Pelosi has named the impeachment managers, led by Rep. Jamie Raskin (D-Md.), who will serve as prosecutors during the impeachment trial. Two-thirds of the Senate - 67 votes – would be needed to convict Trump. Several Senate Republicans have sharply criticized Trump’s actions, including McConnell. This would be the first presidential impeachment trial to extend beyond the president’s time in office, though past precedent suggest that the move is permissible. If Trump is convicted, the Senate could take a second vote to bar him from seeking federal office ever again, a measure which would require only a simple majority of votes.

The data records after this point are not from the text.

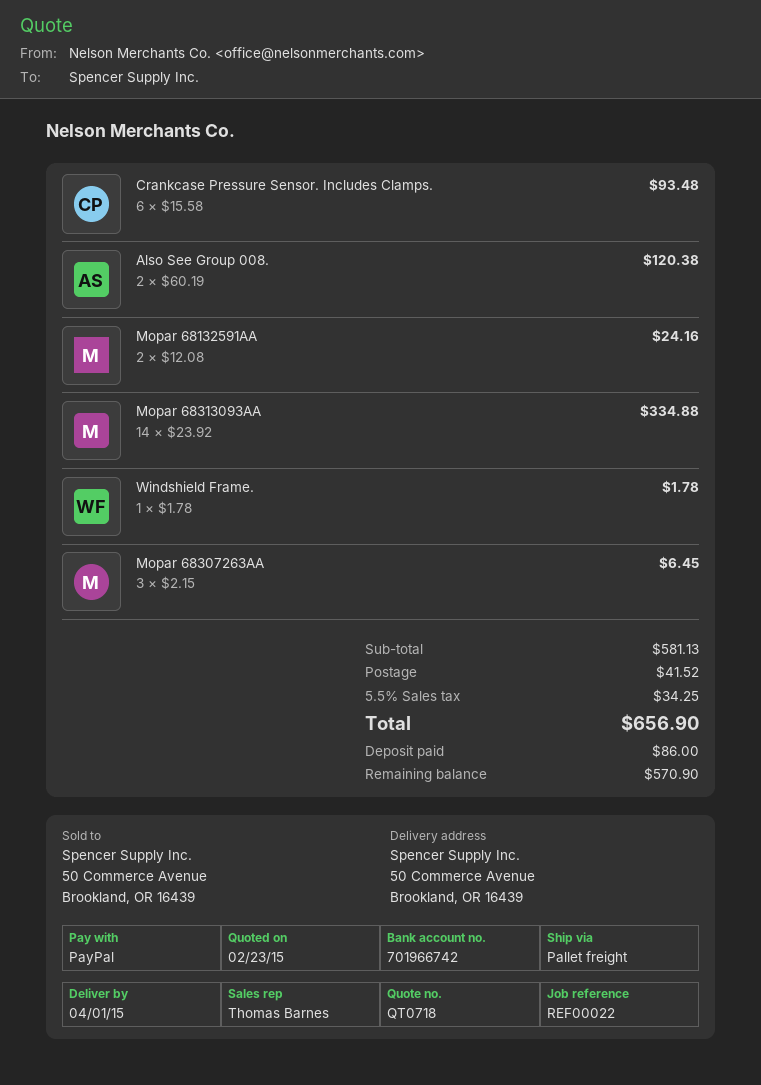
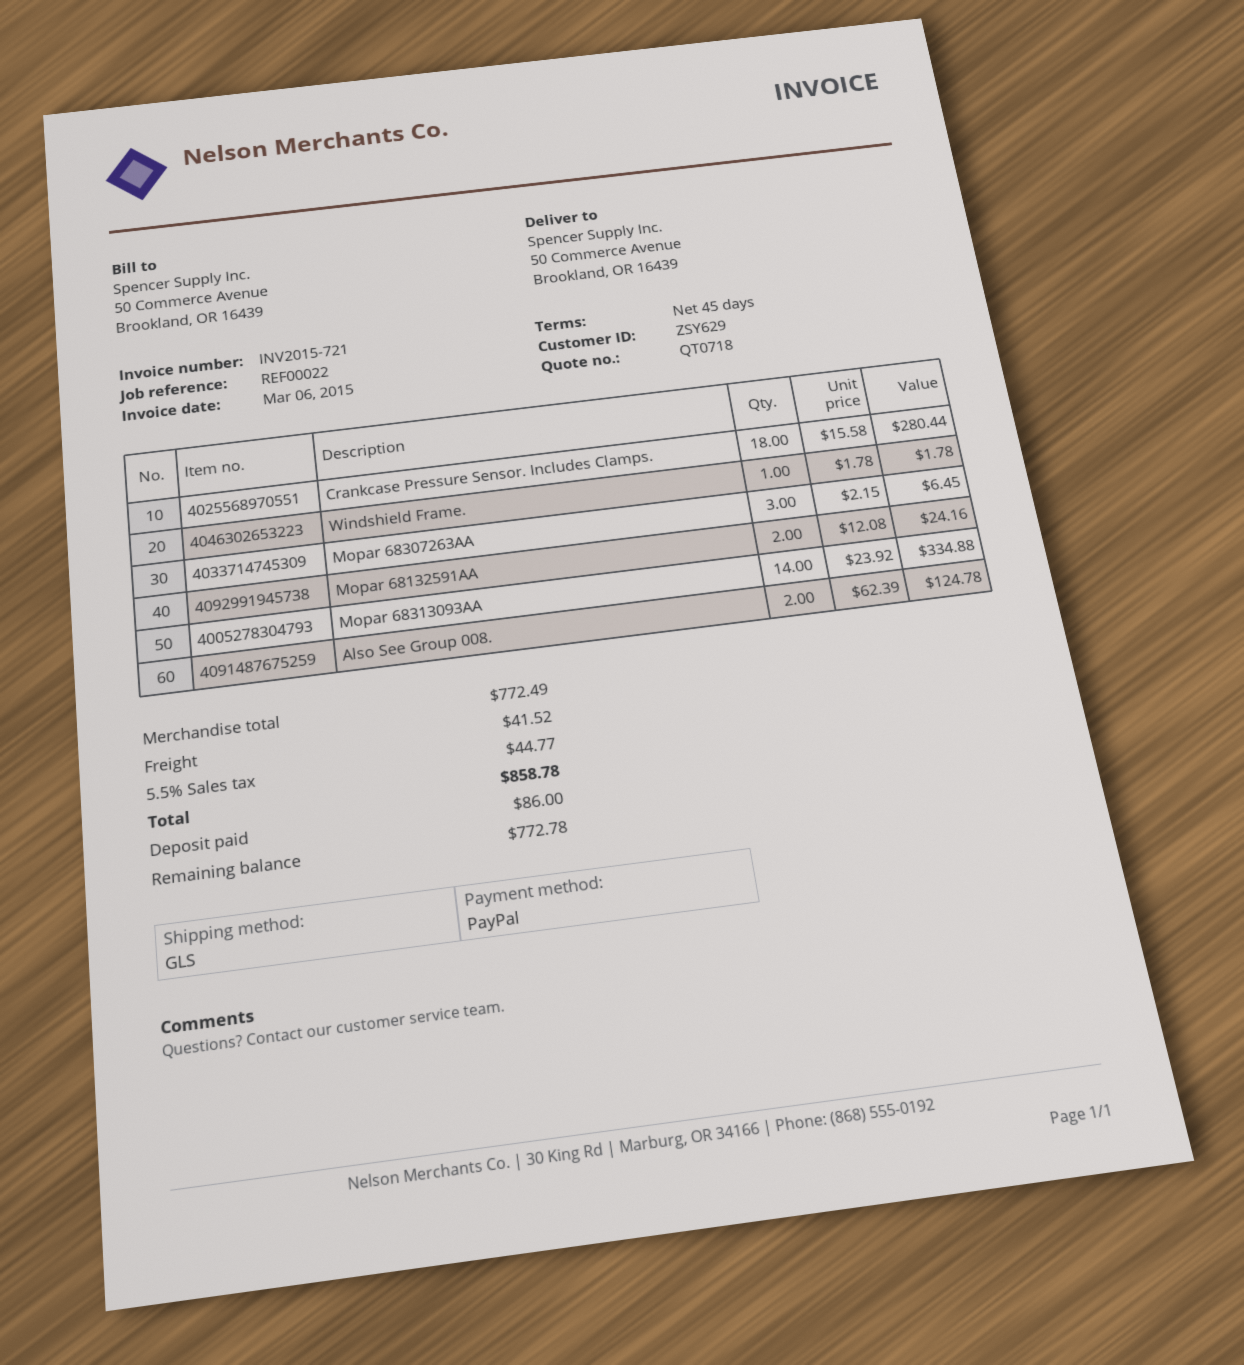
shipping method: pallet freight -> GLS
Crankcase Pressure Sensor. Includes Clamps.: 6 x 15.58 = 93.48 -> 18 x 15.58 = 280.44
Also See Group 008.: 2 x 60.19 = 120.38 -> 2 x 62.39 = 124.78
subtotal: 581.13 -> 772.49
tax: 5.5% = 34.25 -> 5.5% = 44.77
total: 656.90 -> 858.78
balance: 570.90 -> 772.78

Biden Details American Rescue Plan


President-elect Joe Biden laid out the details of his $1.9 trillion emergency relief plan – the American Rescue Plan – last week. The economic stimulus plan was developed by transition officials alongside Democratic lawmakers and their staff. The wide-ranging package aimed at containing the pandemic and supporting the economy includes increased direct payments to individual Americans, increased unemployment insurance benefits, and expanded medical and family leave. The package would send $350 billion in emergency aid to state and local governments, and seeks additional funding for coronavirus containment efforts. It includes $50 billion to increase COVID-19 testing capacity, $30 billion to address supply shortages, and $10 billion for domestic manufacturing of medical supplies. It proposes $20 billion for the creation of a national vaccine distribution program that would provide free shots to all U.S. residents. The bill includes funding to expand the health workforce by 100,000 people to conduct outreach and contact tracing. It would also provide $9 billion for the federal Technology Modernization Fund and $690 million for the Cybersecurity and Infrastructure Security Agency. The package has been praised by House Speaker Nancy Pelosi (D-Calif.) and Senate Democratic leader Chuck Schumer (D-N.Y.), who have promised to work to pass the bill through both chambers so that it can be signed into law.

Biden’s transition staff briefed aides to congressional Democrats last week on the new administration’s plans to negotiate with the GOP on the initial stimulus package. The President-elect hopes that his COVID-19 relief package will gain the support of some Senate Republicans so that it does not require the use of budget reconciliation to pass. Reconciliation is a budgetary maneuver that would allow the legislation to pass with only a simple majority of votes in the Senate rather than the super-majority of 60 votes normally required to cut off debate and move to a vote.

Biden is expected to propose a second economic recovery plan in the coming weeks that would address his longer-term job creation and development goals.